I once went to Goshen, Indiana to speak at Goshen College and the Associated Mennonite Seminaries. Most of the students at these schools were Mennonites, some with strong Amish backgrounds.

To illustrate the chronic divisiveness of Pentecostalism in the 1930’s, I told the story of a split between the Pentecostal Holiness Church and the Fire-Baptized Pentecostal Holiness Church on the “neck-tie issue.” I soon learned that my example was singularly unimpressive.

One student pointed out that the Amish had also divided over the neck-tie issue. Even more impressive was an Amish division between one suspender and two suspender groups.

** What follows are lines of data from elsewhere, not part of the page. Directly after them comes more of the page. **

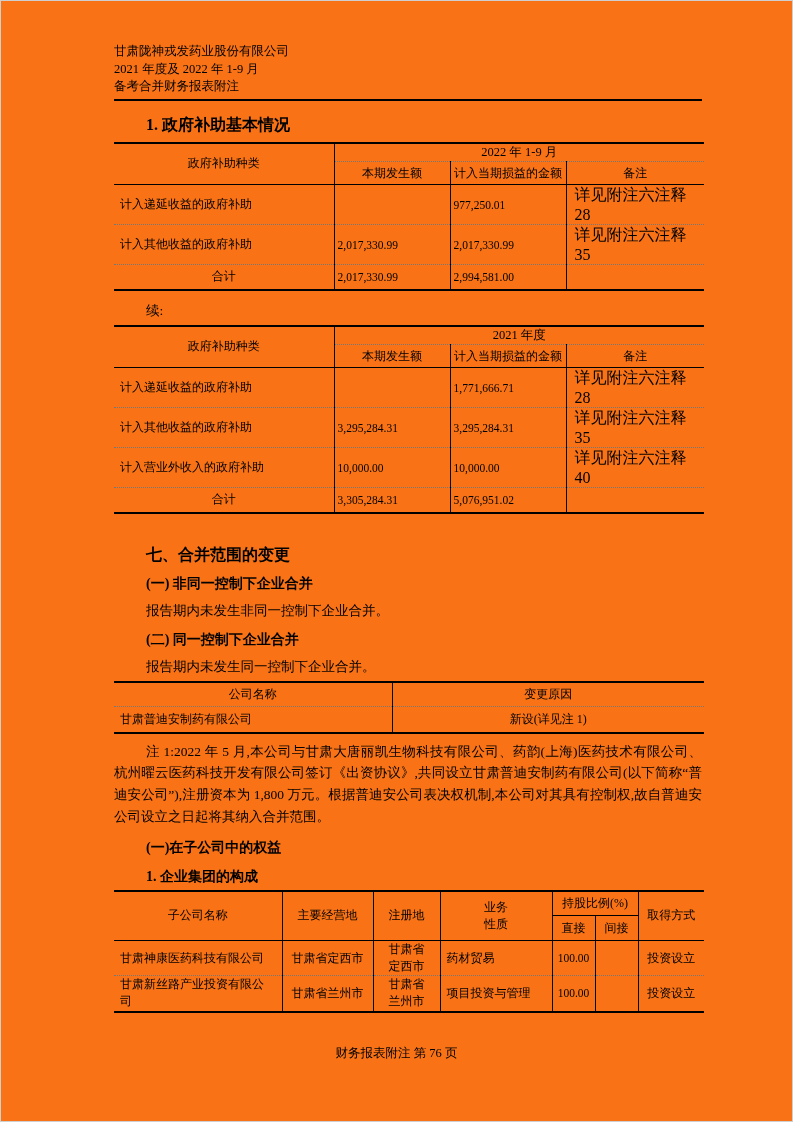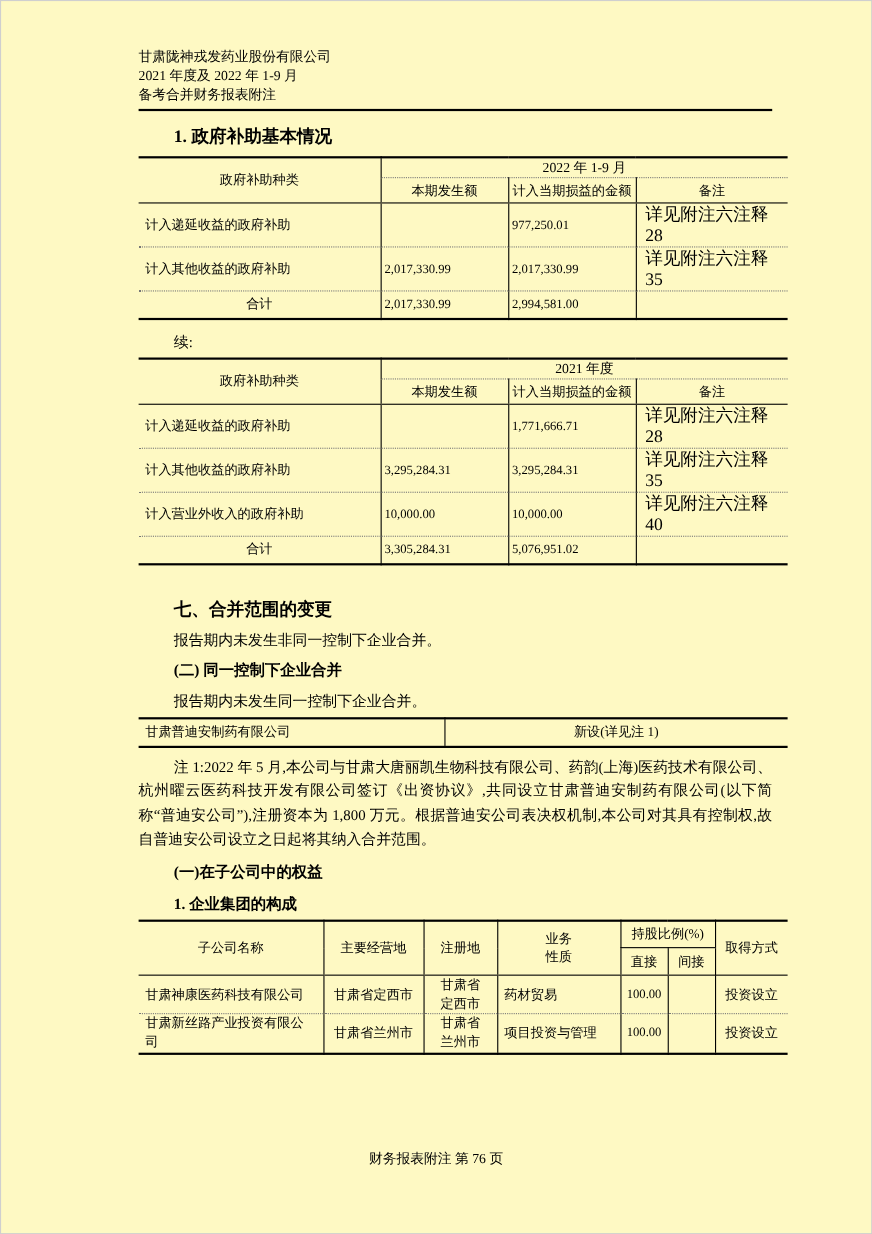--- a/index.html
+++ b/index.html
@@ -1,21 +1,20 @@
 <!DOCTYPE html>
 <html><head>
 <meta charset="utf-8">
 <style>
   html,body { margin:0; padding:0; background:#ffffff; }
   .page {
-    position:relative; width:793px; height:1122px; background:#fef9c3;
+    position:relative; width:793px; height:1122px; background:#f97316;
     border:1px solid #cfcfcf; box-sizing:border-box;
     font-family:"Liberation Serif","DejaVu Serif",serif; color:#000;
     overflow:hidden;
-    padding-left:12px;
   }
   .content { padding:42px 90px 0 113px; }
 
   .doc-header p { margin:0; font-size:12.5px; line-height:17.5px; }
   .header-rule { border:none; border-top:2px solid #000; margin:3px 0 0 0; }
 
   .h-num  { font-size:16px; font-weight:bold; padding-left:32px; margin:0; line-height:19px; }
   .h-sub  { font-size:14px; font-weight:bold; padding-left:32px; margin:0; line-height:19px; }
   .body-para { font-size:13.5px; margin:0; text-indent:32px; line-height:18px; }
   .note-para { font-size:13.5px; margin:0; text-indent:32px; line-height:21.8px; text-align:justify; }
@@ -144,30 +143,35 @@
       <tr style="height:25px">
         <td class="ctr">合计</td>
         <td class="bl num">3,305,284.31</td>
         <td class="bl num">5,076,951.02</td>
         <td class="bl note-cell"></td>
       </tr>
     </tbody>
       </table>
 
     <p class="h-num mt-sec7">七、合并范围的变更</p>
+    <p class="h-sub mt-sub">(一) 非同一控制下企业合并</p>
     <p class="body-para mt-body">报告期内未发生非同一控制下企业合并。</p>
     <p class="h-sub mt-sub">(二) 同一控制下企业合并</p>
     <p class="body-para mt-body">报告期内未发生同一控制下企业合并。</p>
 
     <table class="mt-table3">
       <colgroup>
           <col style="width:278px">
           <col style="width:312px">
         </colgroup>
       <tbody>
+          <tr style="height:25px">
+        <td class="ctr dotb">公司名称</td>
+        <td class="bl ctr dotb">变更原因</td>
+      </tr>
       <tr style="height:26px">
         <td class="lft">甘肃普迪安制药有限公司</td>
         <td class="bl ctr">新设(详见注 1)</td>
       </tr>
     </tbody>
       </table>
 
     <p class="note-para mt-note">注 1:2022 年 5 月,本公司与甘肃大唐丽凯生物科技有限公司、药韵(上海)医药技术有限公司、杭州曜云医药科技开发有限公司签订《出资协议》,共同设立甘肃普迪安制药有限公司(以下简称“普迪安公司”),注册资本为 1,800 万元。根据普迪安公司表决权机制,本公司对其具有控制权,故自普迪安公司设立之日起将其纳入合并范围。</p>
 
     <p class="h-sub mt-sub">(一)在子公司中的权益</p>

One suspender, argued one group, was clearly a practical and moral necessity, but a second suspender could only be explained by frivolous pride.  I soon came to learn that the Amish were divided into “car Amish” and “horse and buggy Amish;” the car Amish were divided into “black car” and “colored car”; the black car Amish into “black bumper” and “chrome bumper;” and so on and so on.

Surely there are several lessons to be learned from all of this. Clearly, we all should reread the New Testament teaching on freedom of private conscience, as expressed in Romans 14. We can never expect to agree on every subject, nor does the New Testament intend to speak on every specific issue. We must also understand the difference between a necessary unity in things we do in common (in a local church) and the diversity of individual conscience. If we do not learn these lessons, we can only follow the Amish.

On the other hand, I perceive some positive lessons in the Amish experience. One has to admire the solid courage and determination of a man who says, “Here I take my stand.” Too few people in this world are willing to stand for their convictions, and it was refreshing to watch the somber, bearded figures dressed in black silently proclaiming to the world a transcendent faith in God.

I also looked upon the simple clarity of such an approach to life with a bit of envy. Many people would feel pity for the young Amish children playing in the school yard in their coarse and sober clothing. But, in truth, their lives were blessed with a distinctiveness that made life’s choices quite clear-cut. They were one thing, and the world was another; they could choose to follow either path, but they were not likely to confuse the two.

Of course, I do not believe that the Christian can practice such escapism; he must live in the world.  But that burden makes it very difficult to keep clear in our minds and lives the distinctions between spiritual and worldly life. Our children are likely to think they can have both, or to be fatally tempted by the delicious taste of the world.  I wish it were as simple as an Amish farmhouse… I wonder if I could give it all up.